The last time we saw Neill Blomkamp, he was fresh off the success of “District 9,” the 2009 summer sleeper hit that combined slick visuals and action with biting social commentary. Four years ago seems like an awfully long time.

“Elysium” is a good movie the same way “Twilight” is a classic novel — which is to say it’s not.

Set in 2154, the future of humanity is grim. Well, grim is relative; if you’re one of the unlucky proles stuck on Earth, then you live in a desertlike world that looks like a mixture of East Jerusalem and set pieces from “Mad Max.” If you’re of the wealthy upper crust, then you live on Elysium — a biosphere qua space station whose immigration czar and defense secretary is played by an unusually dull Jodie Foster.
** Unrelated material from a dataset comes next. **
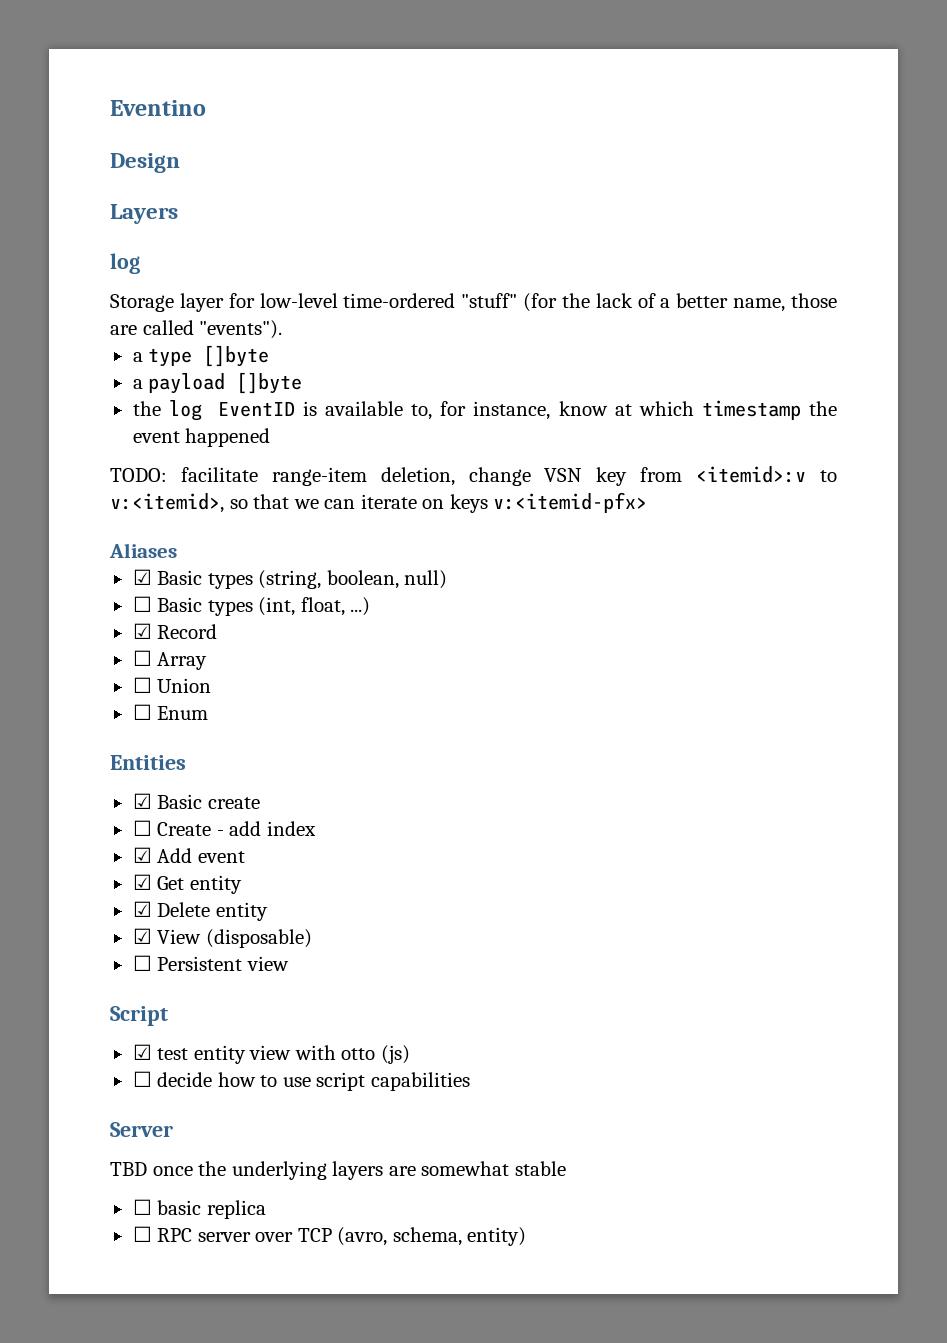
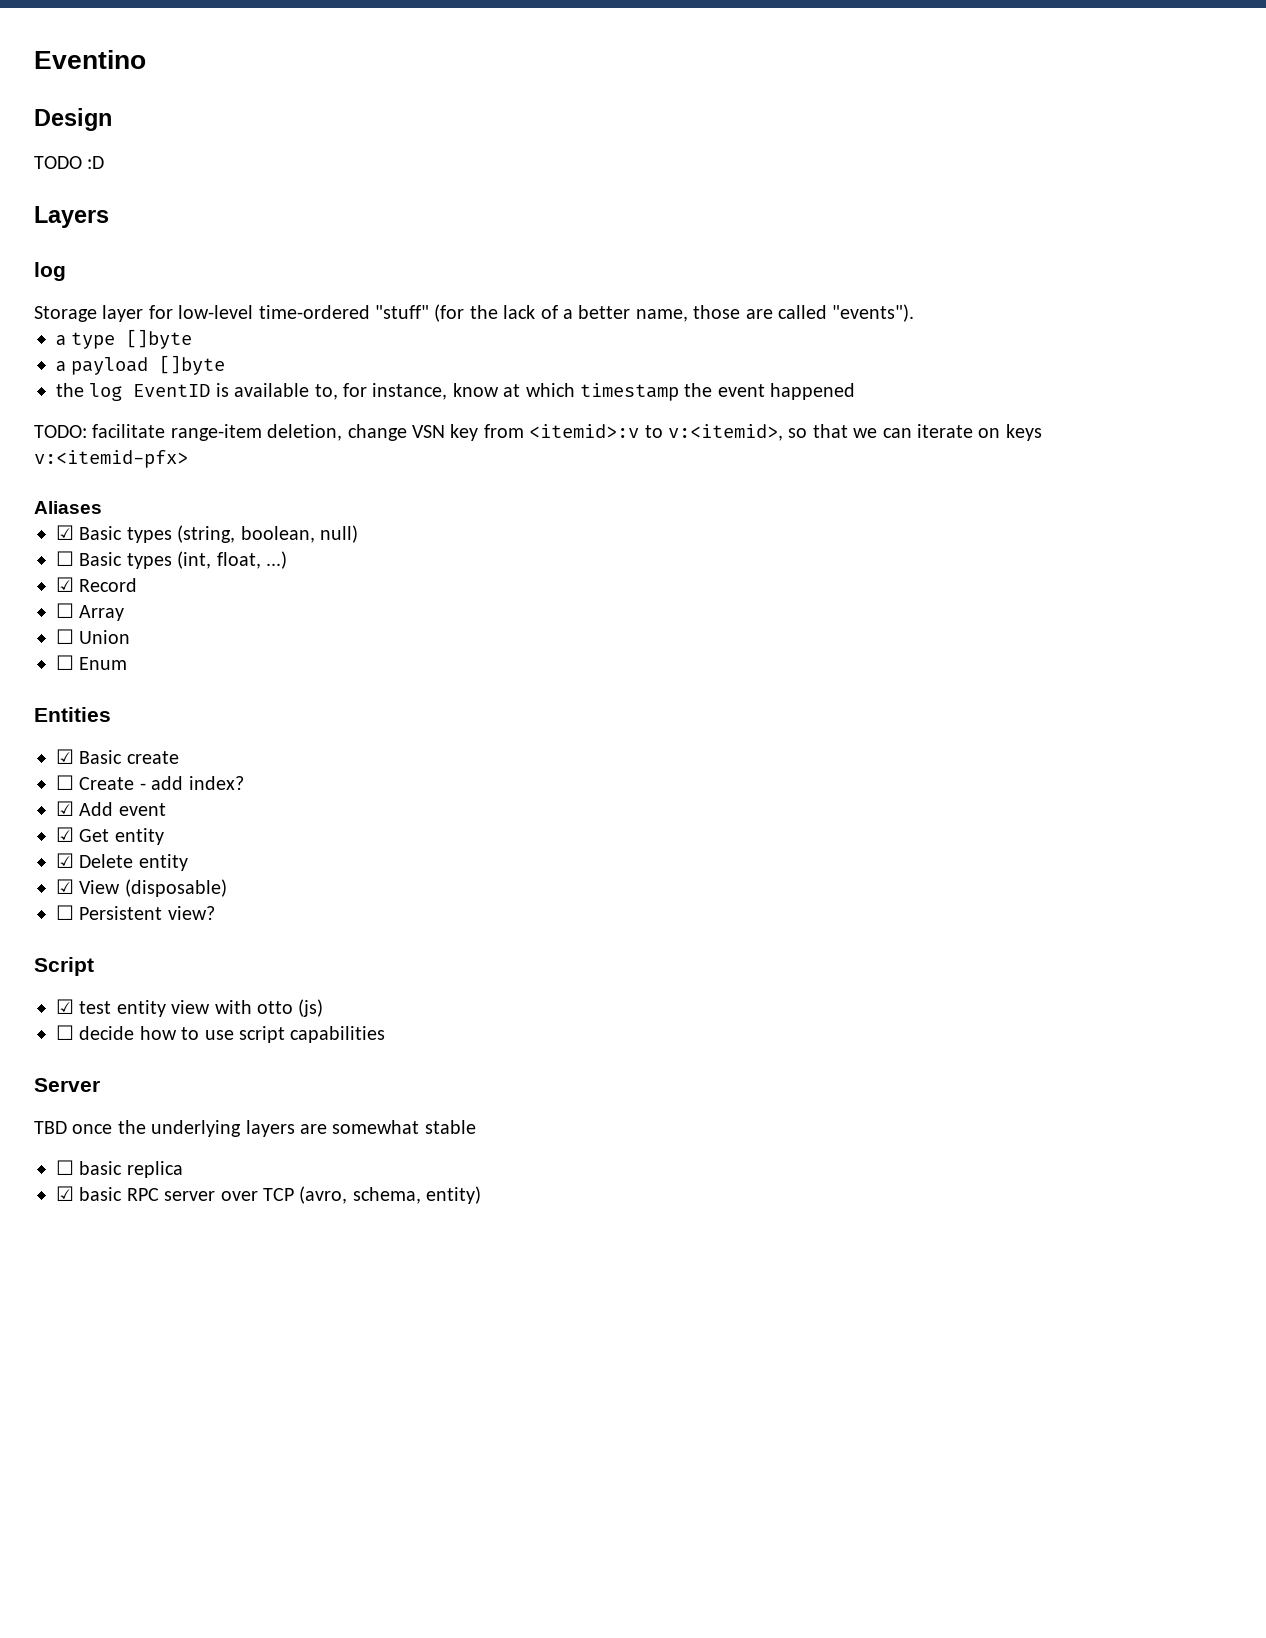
(180, 163) none -> [34,156,105,169] // TODO :D
[266,821,316,836] index -> [188,776,244,790] index?
[246,956,289,971] view -> [167,906,215,920] view?
[132,1226,152,1242] ☐ -> [56,1186,123,1201] ☑ basic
There is no subtlety in either “Elysium” — the fictional space palace nor the film writ large. In the movie, “undocumented ships” routinely try to break through the atmosphere and drop off their cargo. I say “cargo” here because there are no actual people in Elysium or on Earth. Instead, we have sacks of flesh that traverse the screen, brandishing tricked-out weapons and spaceships that compete for our attention with the oh-so-awful plot.

Our story begins before 2154, when a young Max (Matt Damon) and Frey (Alice Braga) hold hands and attend Catholic school in the ruins of Los Angeles. Max promises to take Frey to Elysium one day, and the rest of the movie is spent unpacking the consequences of this promise. Reinserted decades later, Max is a reformed car thief looking to move up at his assembly-line job, and Frey is a nurse. Max is in an accident and needs to go to Elysium for a cure, and Frey gets roped in with the allure of healing her daughter, who is sick with leukemia.

Yes there are all the annoyingly obvious class-war, Occupy-style plot devices. And yes, it is possible that you went into the wrong theater and have sat down and begun watching the most recent Michael Bay “Transformers” installment. But at its core, and despite its best efforts to distract from those tangential details with poor plotting and marvelous special effects, Elysium is really just another distinctly Hollywood take on post-apocalyptic Earth.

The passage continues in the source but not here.